Pictures stay out. All the rest of the records must be repeated exactly.
==== Information given ====
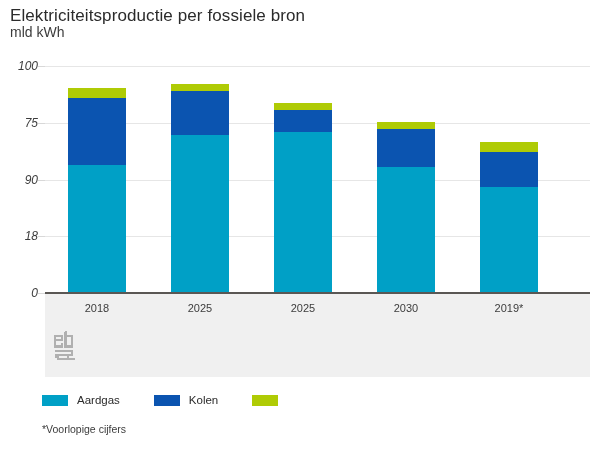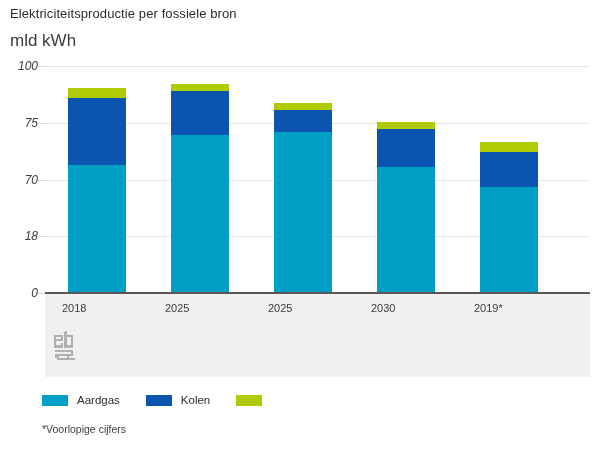"Elektriciteitsproductie per fossiele" .chart-title { font-size: 13px -> 17px }
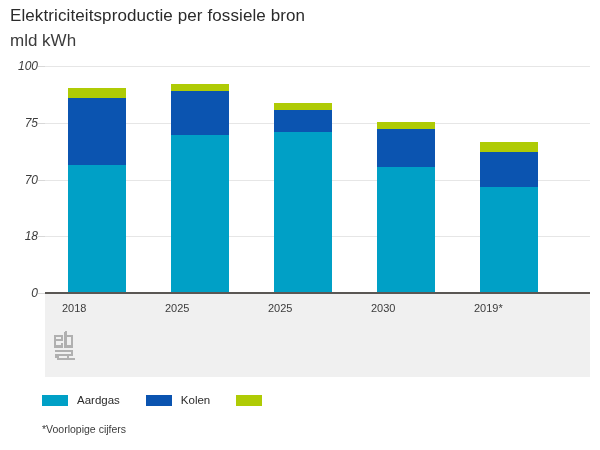"mld kWh" .chart-unit { font-size: 17px -> 14px; top: 31px -> 24px }
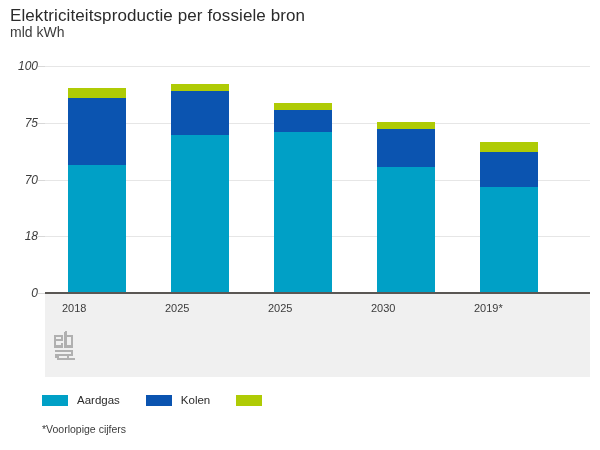"70" div.ytick { text: 70 -> 90 }
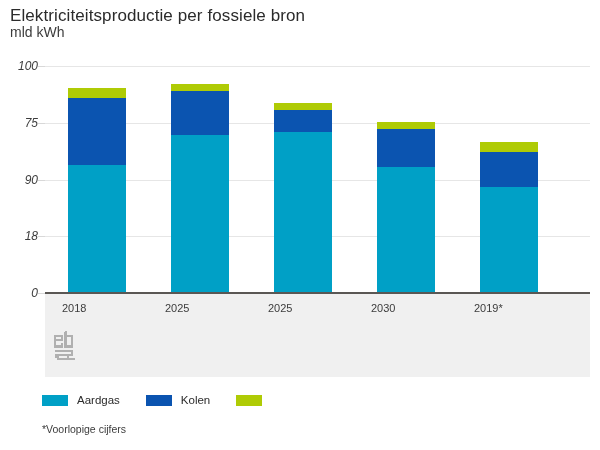"2018" .xlabel { text-align: left -> center }
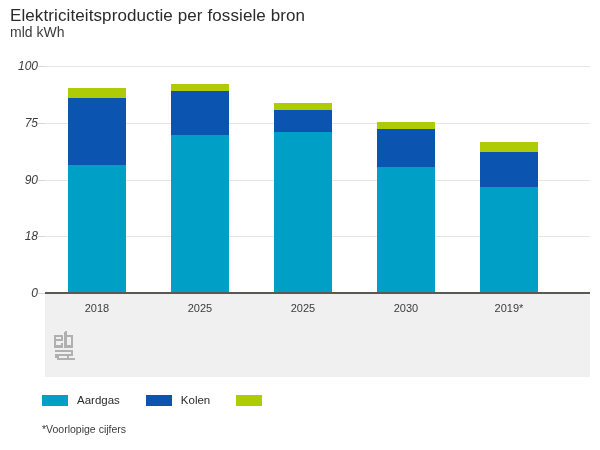"Aardgas" .legend { gap: 0 -> 8px }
====
=== Answer space ===
"Elektriciteitsproductie per fossiele" .chart-title { font-size: 13px -> 17px }
"mld kWh" .chart-unit { font-size: 17px -> 14px; top: 31px -> 24px }
"70" div.ytick { text: 70 -> 90 }
"2018" .xlabel { text-align: left -> center }
"Aardgas" .legend { gap: 0 -> 8px }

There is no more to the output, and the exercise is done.